According to reports by the media, the accused are alleged to have boasted of their friendship with Fabrizio Piscitelli, former leader of the Irriducibili (a Lazio football club ultras group with mafia links), who was murdered in a Rome park in 2019. The reputation of the Irriducibili as a violent association football group helped them present themselves as influential figures within Rome's criminal underworld. The investigation, disclosed by the Venice prosecutor's office, details how two brothers from Rome, linked to the Irriducibili, were arrested after trying to illegally obtain contracts related to Olympic construction works.

In November 2025, the Milan Court of the preliminary investigations judge (GIP) referred a question of constitutional legitimacy to the Constitutional Court of Italy concerning Article 11 of Decree-Law No. 76 of 11 June 2024 (converted into Law No. 111 of 8 August 2024) — a provision widely described in Italian media as the "Save the Olympics" decree — which states that the activities of the Fondazione Milano Cortina 2026 are not governed by public-law rules and that the foundation is not a "body governed by public law". The Milan Court raised concerns about the constitutionality of a Meloni government decree intended to shield the Milano Cortina Foundation from investigations into alleged bid rigging and corruption scandals.

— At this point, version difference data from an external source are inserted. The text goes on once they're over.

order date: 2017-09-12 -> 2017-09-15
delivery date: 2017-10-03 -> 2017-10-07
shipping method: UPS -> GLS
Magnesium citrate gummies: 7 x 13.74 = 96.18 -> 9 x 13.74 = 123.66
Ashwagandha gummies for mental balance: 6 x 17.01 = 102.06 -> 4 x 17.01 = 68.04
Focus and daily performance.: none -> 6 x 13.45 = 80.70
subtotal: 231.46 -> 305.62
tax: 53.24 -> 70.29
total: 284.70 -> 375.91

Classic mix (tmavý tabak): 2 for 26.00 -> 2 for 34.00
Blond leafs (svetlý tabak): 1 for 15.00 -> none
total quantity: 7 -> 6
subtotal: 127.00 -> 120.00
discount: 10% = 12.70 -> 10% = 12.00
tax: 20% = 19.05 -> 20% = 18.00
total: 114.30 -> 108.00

== Infrastructural and venue issues ==
=== Sliding sports venue ===
During the bidding process, the Meloni government proposed to restore the Eugenio Monti Olympic Track in Cortina (used during the 1956 Winter Olympics), to be relaunched as a federal centre also for sledding and skeleton, despite opposition from the International Olympic Committee (IOC). The project has received criticism from environmental groups due to the planned felling of 20000 m2 of larch forest. The minimum cost of restoring the closed track was initially estimated at €14 million, while in the official Milan-Cortina bid dossier the cost indicated was €100 million (similar budget needed to build the Cesana Pariol track used at the 2006 Winter Olympics). After initially forecasting an expenditure of €4050 million, the Veneto region allocated funding up to €85 million to build the new Olympic venues. An annual expenditure of €400,000 was also planned for the management of the facility, which would be open four months a year, to be settled through the establishment of €8 million fund.

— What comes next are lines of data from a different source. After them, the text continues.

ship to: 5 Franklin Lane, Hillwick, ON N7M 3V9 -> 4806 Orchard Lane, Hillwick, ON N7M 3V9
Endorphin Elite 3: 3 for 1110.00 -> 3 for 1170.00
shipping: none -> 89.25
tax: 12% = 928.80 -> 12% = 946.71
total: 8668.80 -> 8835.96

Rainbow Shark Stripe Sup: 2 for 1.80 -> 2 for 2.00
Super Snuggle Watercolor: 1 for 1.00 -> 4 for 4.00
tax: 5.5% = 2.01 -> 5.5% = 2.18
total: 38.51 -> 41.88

Due to the rising cost of construction materials, the Veneto region president Luca Zaia said in February 2023 that the restoring cost for the Eugenio Monti track could be upwards of €120 million. Calling for tenders to award the work, no company came forward with a bid by the 31 July 2023 deadline; even after that, no company interested in carrying out the work could be found, both for economic reasons and because of the difficulty to complete all works before the start of the Olympics. Due to critical issues, costs and prohibitive times for the total renovation of Cortina track, the mayor of Innsbruck, Austria, made a proposal for the use of the Igls Olympic Sliding Centre in Innsbruck.

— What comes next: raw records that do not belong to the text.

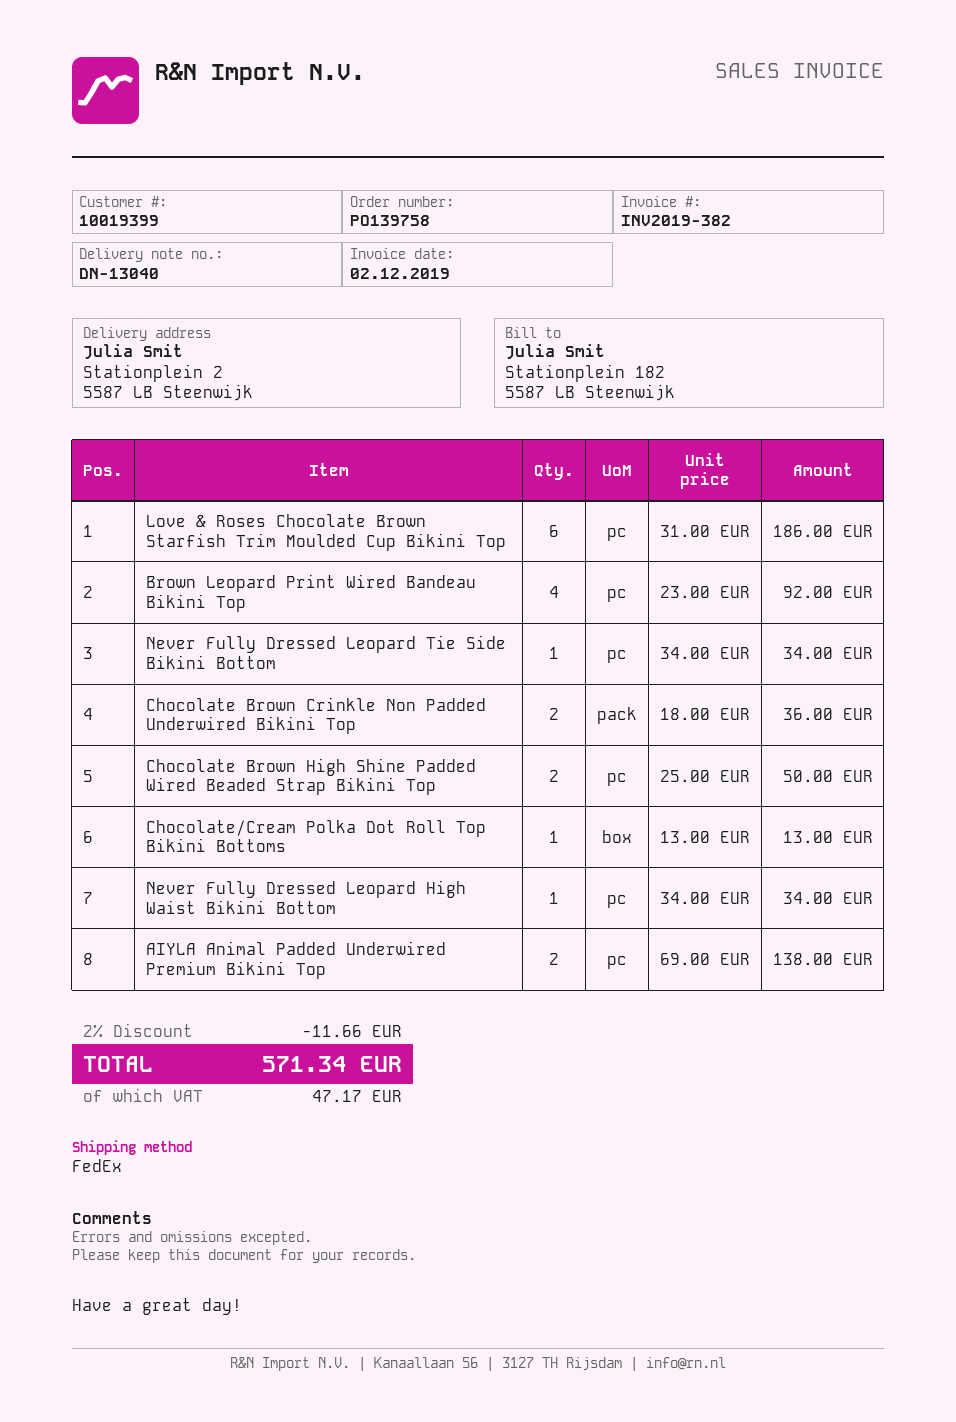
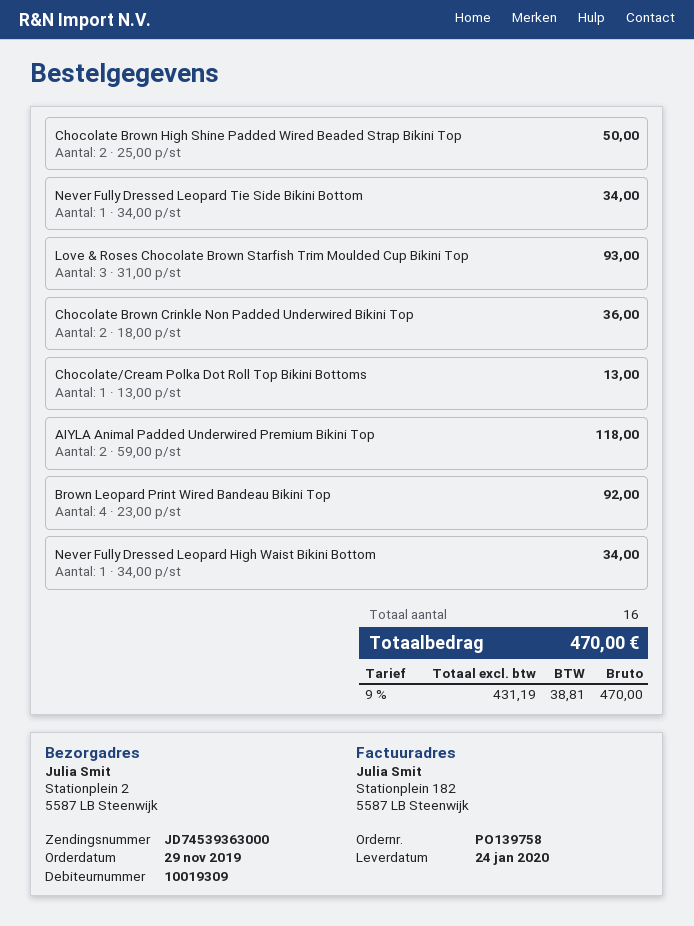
customer number: 10019399 -> 10019309
Love & Roses Chocolate Brown Starfish Trim Moulded Cup Bikini Top: 6 x 31.00 = 186.00 -> 3 x 31.00 = 93.00
AIYLA Animal Padded Underwired Premium Bikini Top: 2 x 69.00 = 138.00 -> 2 x 59.00 = 118.00
discount: 2% = 11.66 -> none
tax: 47.17 -> 38.81
total: 571.34 -> 470.00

On 16 October 2023 the Italian National Olympic Committee (CONI) announced that the track would not be rebuilt to host the 2026 Olympic Winter Games, and the sliding events could be held outside of Italy. The Italian government wanted the sliding events to remain in Italy, so they studied the possibility of revamping the Cesana Pariol track which hosted the events at the 2006 Winter Olympics, which has been dormant since 2011. Since then, several construction companies have submitted bids to study a potential reconstruction of the Eugenio Monti track. A bid was won to build a new sliding track (Cortina Sliding Centre) instead of rebuilding the Eugenio Monti track, which was demolished.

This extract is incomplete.